I looked up at Gray Eyes. “My light. It’s too weak.”

He adjusted me in his grip and started back-peddling away from the approaching soldiers. “Open your mind, draw on my energy.”

“I-I don’t know what you mean. I don’t know how!” I cursed, gripping his shoulders.

In Logan’s room, I’d taken something from him, accidentally, but I couldn’t do it to Logan again. Not now when he needed every bit of his strength.

Something began nudging at the back of my mind. Soft at first, flowing into me, ebbing away the pain in my head. It filled me, my thoughts, overwhelming everything else. I kept my eyes closed. I concentrated on the waves coming into my mind. They overflowed past the depths of my unconscious and into every space in my mind. They smelled like saltwater and citrus. It tasted tart, with a subtle hint of nectar.

It broke through me and threatened to escape the boundaries of my mind. It was irresistible. I couldn’t contain it. I wanted it to consume me.

It felt different than the energy that stemmed from Logan. Logan’s energy was warm and subtle. Gray Eyes was pouring part of himself into me, and my whole being sought the overwhelming ancient strength within him.

“Please, elskan mín, take what I offer,” he said softly through the connection. His grip tightened. He enchanted my light with something I didn’t understand. “Protect Logan, elskan mín. We need you.”

He was in my mind. He knew I cared for Logan, and he understood the desire to protect them now.

Everything stopped. The alarms silenced, the air stilled, time ceased.

Then I let it go. I pushed it beyond myself, beyond Logan, beyond the blood trailing them. I forced it deep into the tunnel we had come from.

The ground shook as I released it. All of it. Straight into the tunnel, into the men who wanted to kill me.

When the light built, it had been pure bliss. But as I expended the essence inside me, I was torn apart. The harshness of its absence left a cold numbness behind.

I opened my eyes.

The tunnel began to implode. Wave upon wave, the blast was like a synchronized eruption, echoing away from us.

The soldiers were thrown violently back, away from the trembling walls. The concrete cracked under the force of the impact and then crumbled, creating a barrier between us and the approaching men.

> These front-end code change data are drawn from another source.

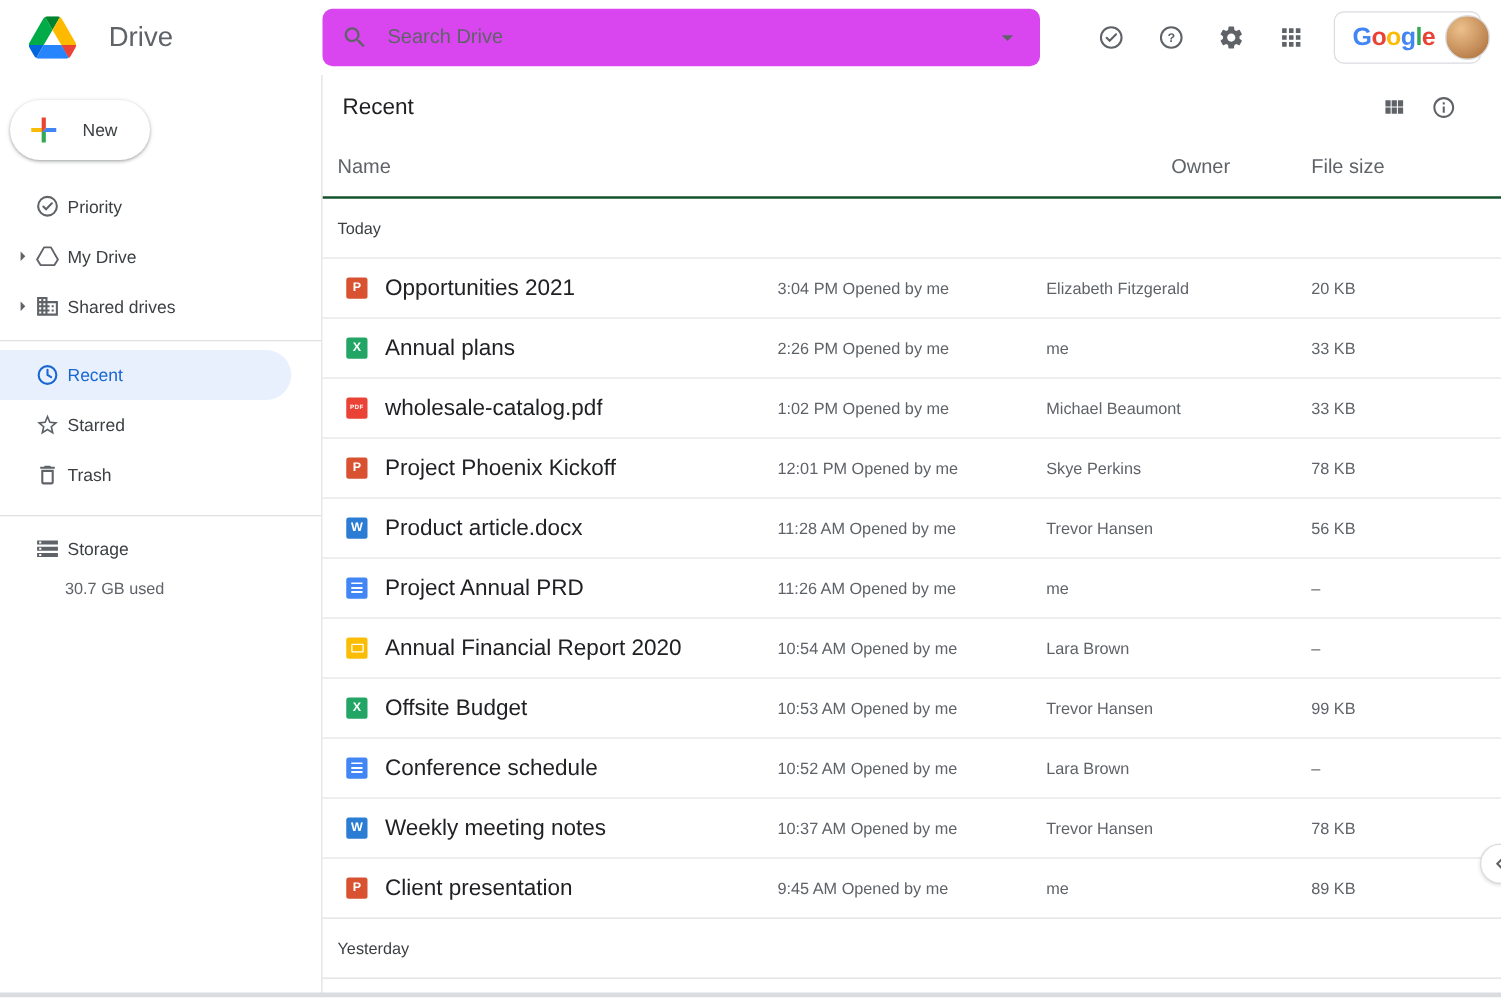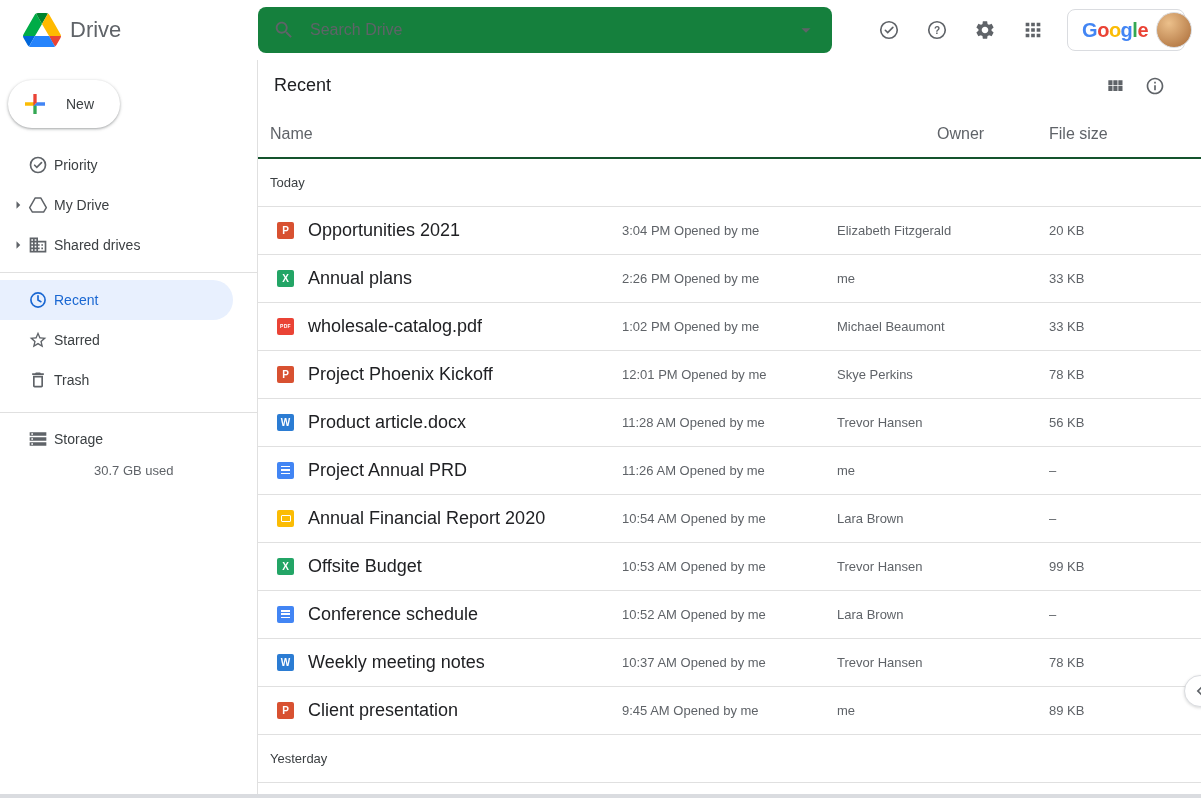--- a/index.html
+++ b/index.html
@@ -9,7 +9,7 @@
   
   .topbar{height:60px;display:flex;align-items:center}
   .logo-area{width:258px;display:flex;align-items:center;padding-left:23px;flex:none;cursor:pointer}
-  .app-title{font-size:22px;color:#5f6368;margin-left:9px}
+  .app-title{font-size:22px;color:#5f6368;margin-left:26px}
   .search-bar{width:574px;height:46px;background:#15803d;border-radius:8px;display:flex;align-items:center;padding:0 6px;flex:none}
   .icon-btn{width:40px;height:40px;border:none;background:transparent;border-radius:50%;display:flex;align-items:center;justify-content:center;cursor:pointer;padding:0;flex:none}
   .search-input{flex:1;border:none;background:transparent;outline:none;font-size:16px;color:#202124;font-family:inherit;padding:0 6px}

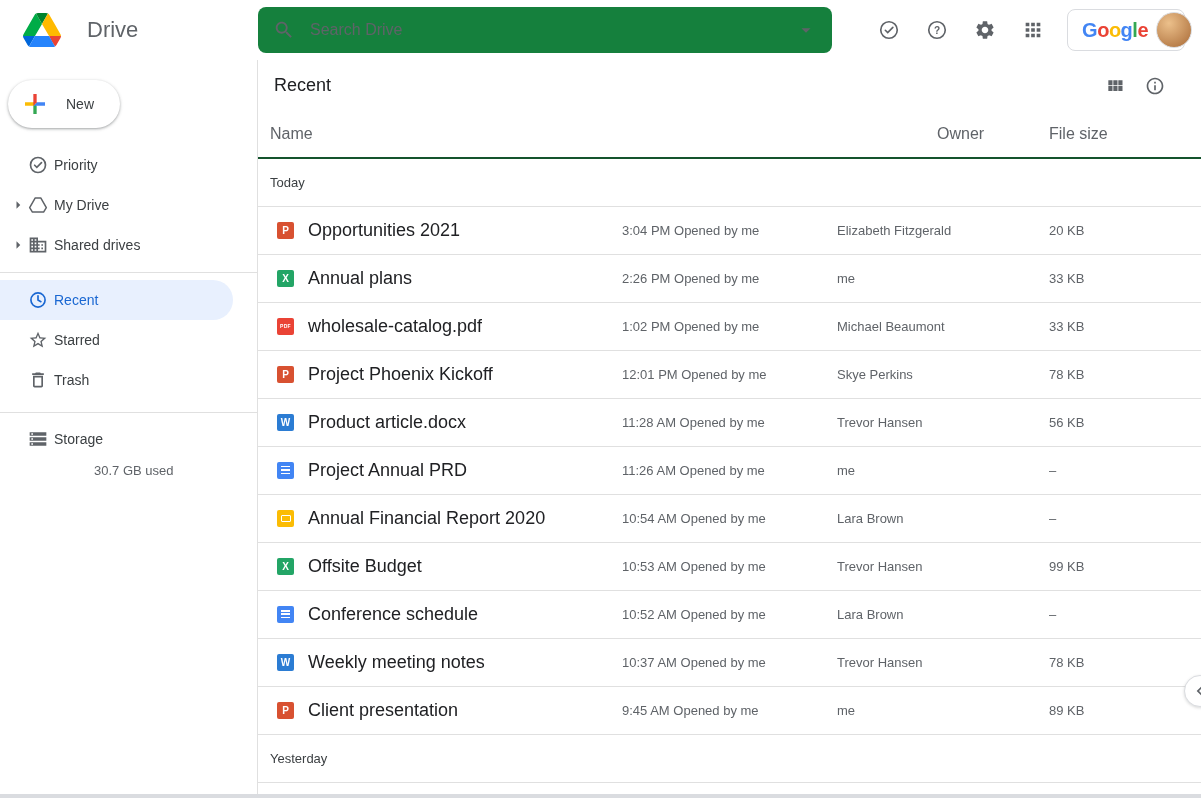--- a/index.html
+++ b/index.html
@@ -10,7 +10,7 @@
   .topbar{height:60px;display:flex;align-items:center}
   .logo-area{width:258px;display:flex;align-items:center;padding-left:23px;flex:none;cursor:pointer}
   .app-title{font-size:22px;color:#5f6368;margin-left:26px}
-  .search-bar{width:574px;height:46px;background:#15803d;border-radius:8px;display:flex;align-items:center;padding:0 6px;flex:none}
+  .search-bar{width:574px;height:46px;background:#d946ef;border-radius:8px;display:flex;align-items:center;padding:0 6px;flex:none}
   .icon-btn{width:40px;height:40px;border:none;background:transparent;border-radius:50%;display:flex;align-items:center;justify-content:center;cursor:pointer;padding:0;flex:none}
   .search-input{flex:1;border:none;background:transparent;outline:none;font-size:16px;color:#202124;font-family:inherit;padding:0 6px}
   .search-input::placeholder{color:#5f6368}

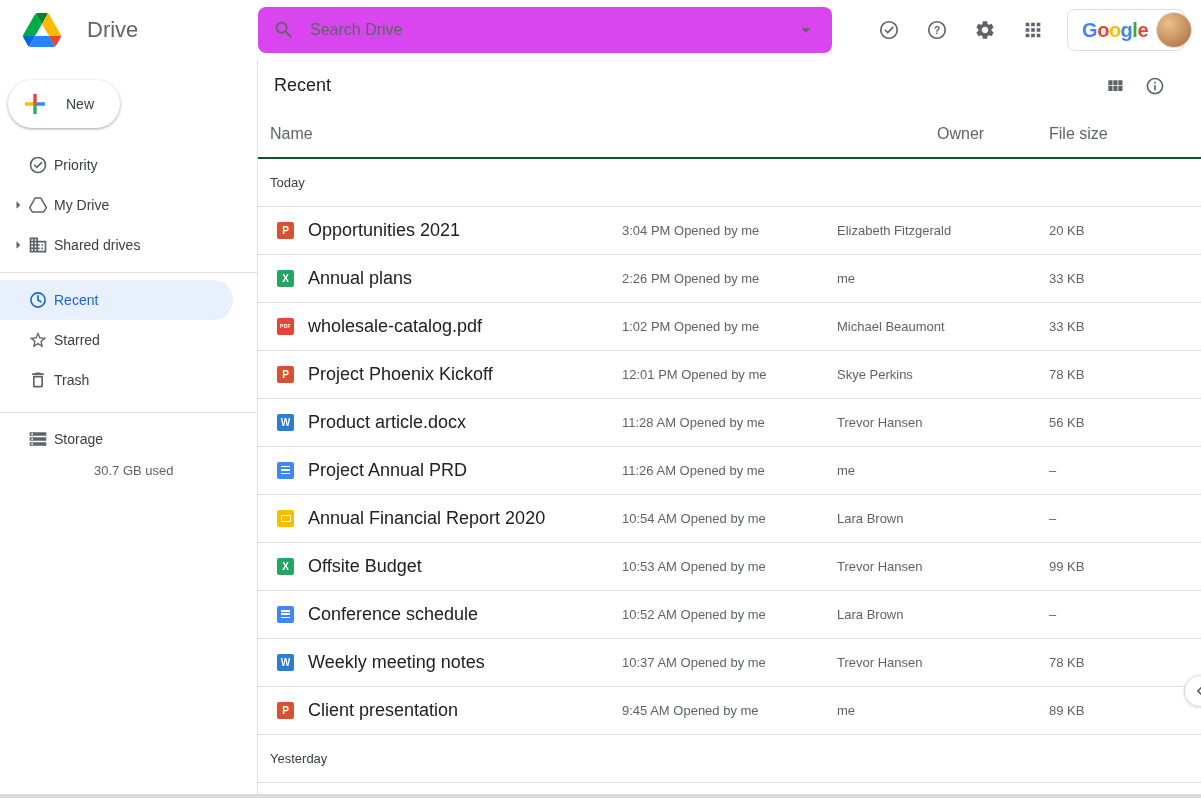--- a/index.html
+++ b/index.html
@@ -39,7 +39,7 @@
   .nav-item.selected .nav-label{color:#1967d2}
   .nav-divider{border-top:1px solid #e0e0e0;margin:7px 0}
   .nav-divider.storage-div{margin:12px 0 6px 0}
-  .storage-used{margin-left:94px;margin-top:4px;font-size:13px;color:#5f6368}
+  .storage-used{margin-left:52px;margin-top:4px;font-size:13px;color:#5f6368}
 
   
   .main-header{height:51px;display:flex;align-items:center;padding:0 26px 0 16px}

The tunnel began to break away in pieces, heading our direction.

Logan dragged his friend, running farther down away from the rubble.

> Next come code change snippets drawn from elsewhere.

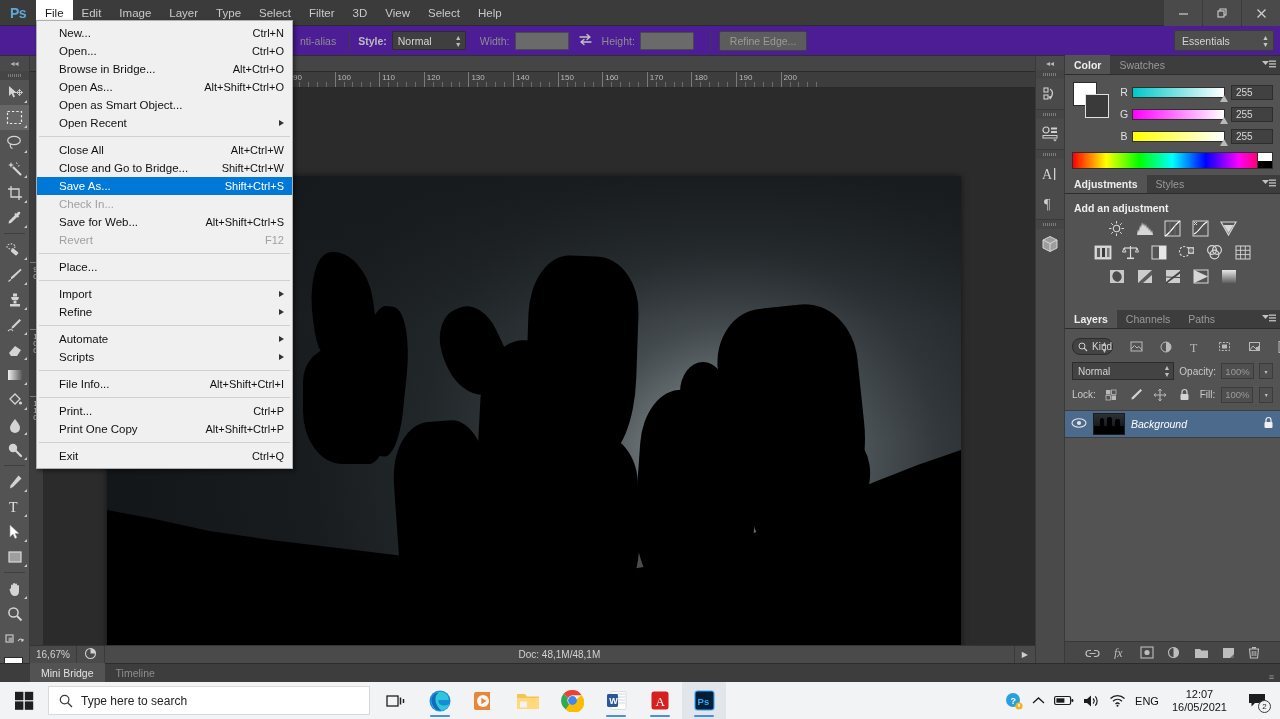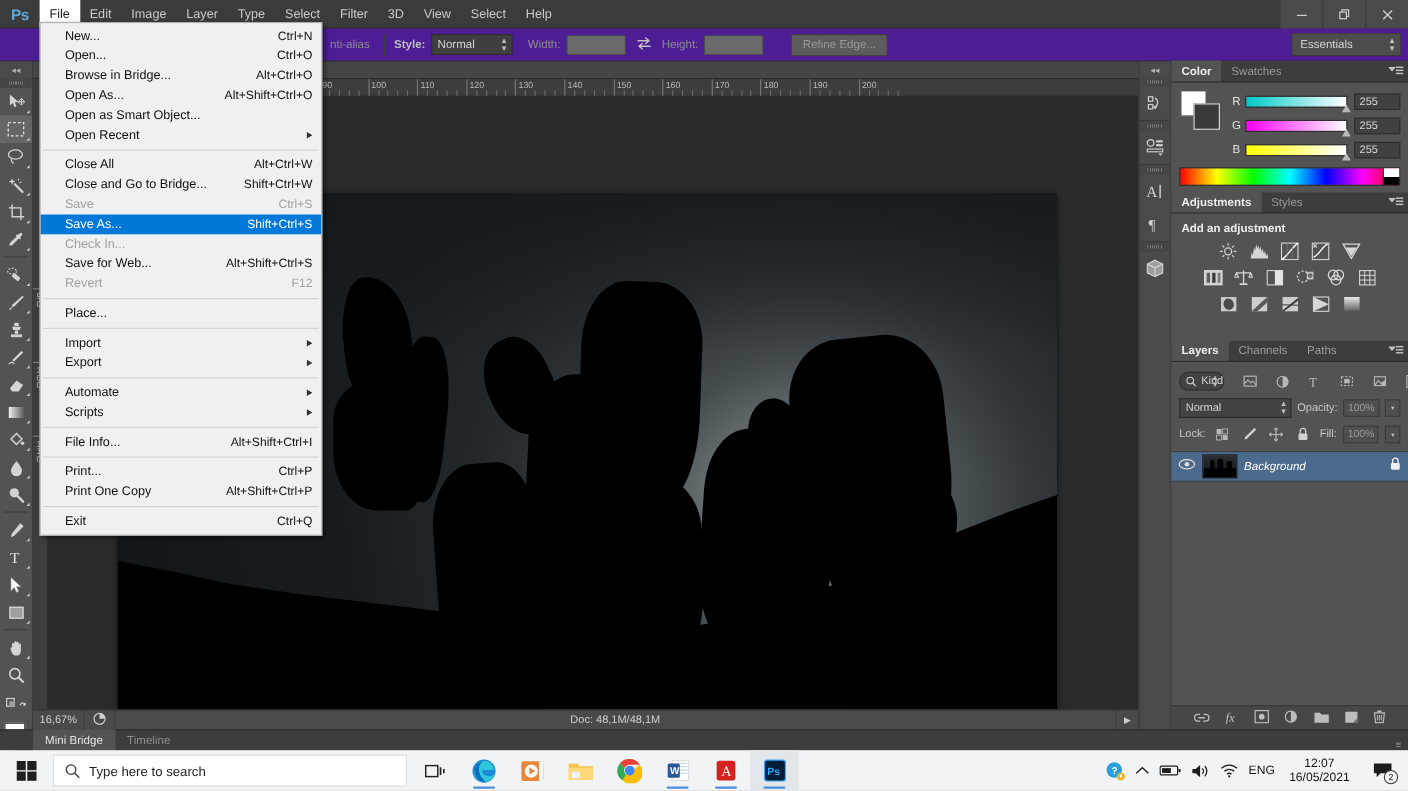--- a/index.html
+++ b/index.html
@@ -1383,10 +1383,6 @@
         <span>Close and Go to Bridge...</span>
         <span class="acc">Shift+Ctrl+W</span>
       </div>
-      <div class="mrow disabled">
-        <span>Save</span>
-        <span class="acc">Ctrl+S</span>
-      </div>
       <div class="mrow hl">
         <span>Save As...</span>
         <span class="acc">Shift+Ctrl+S</span>

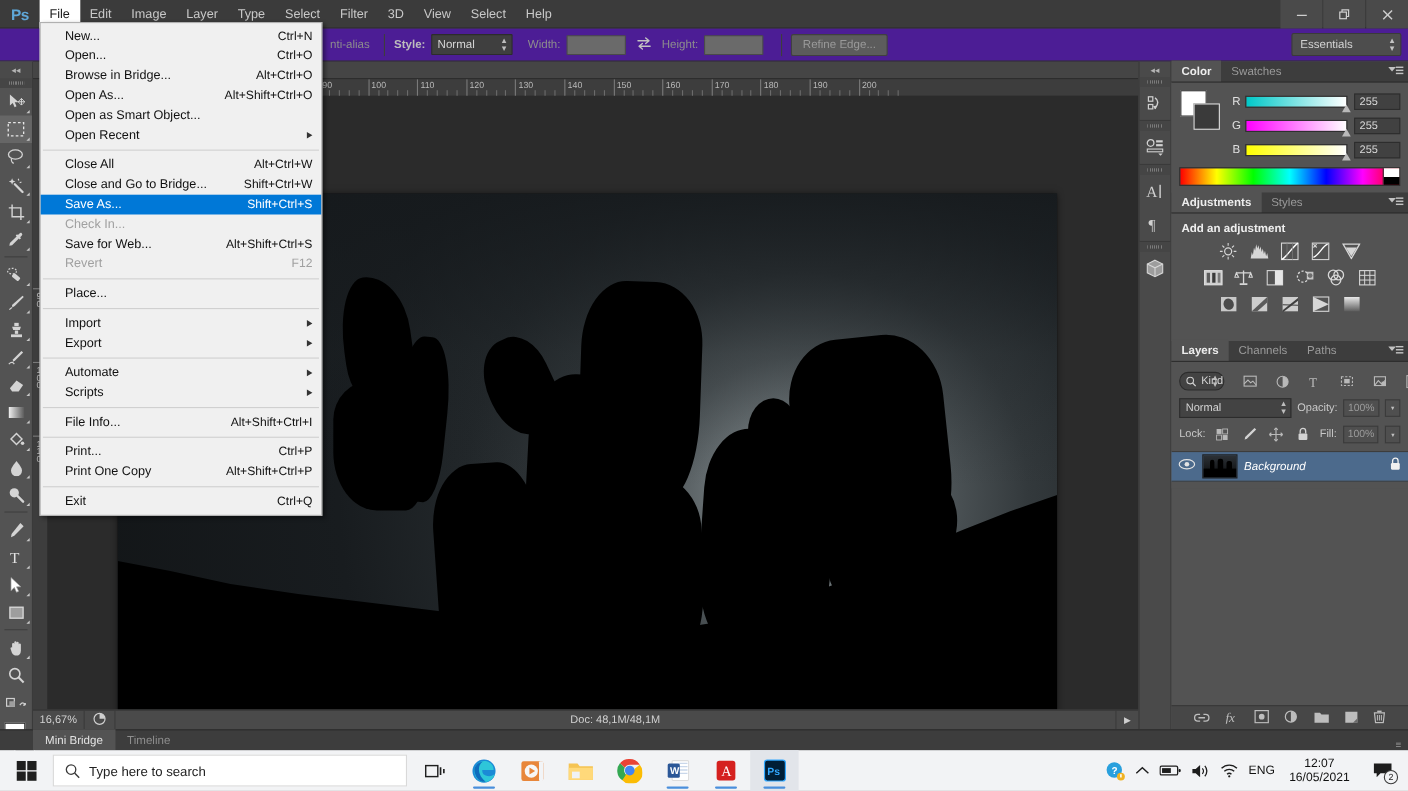--- a/index.html
+++ b/index.html
@@ -1408,7 +1408,7 @@
         <span class="sub"></span>
       </div>
       <div class="mrow">
-        <span>Export</span>
+        <span>Refine</span>
         <span class="sub"></span>
       </div>
       <div class="msep"></div>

The silver-eyed man kept hold of me, thankfully, because even my neck started to sag under the weight of my head—my last bit of strength gone. I could’ve sworn the man brushed his lips over my forehead, but it was so quick I thought I’d imagined it. He turned and darted down the decline toward our only exit.

We reached a metal door at the end of the tunnel. Gray Eyes kicked it open while holding me close. The exit led to a large storage bay, almost a football field long and two stories high. Over a dozen vehicles stood in rows, waiting.

Logan’s friend pointed toward a large black SUV. “This one has a full tank. I worked on it yesterday.”

Logan opened the back door and hoisted his teammate into the back. Gray Eyes imitated him and laid my body gently into the back seat on the opposite side.

Logan went to the driver’s side door.

Gray Eyes closed my door and climbed into the passenger seat. Logan started the engine and navigated out of the storage bay at top speed. He yelled to the gray-eyed man in the passenger’s seat, “This exit leads two miles away from the compound. It’s a secondary escape in case of cave-ins and, well, ambush—where are we headed?”

“Go to the southernmost harbor. Don’t stop for anything,” the man said.

Logan exited the large bay and up another passageway to the surface. “What’s at the harbor?”

Gray Eyes looked to me in the backseat. “Friends.”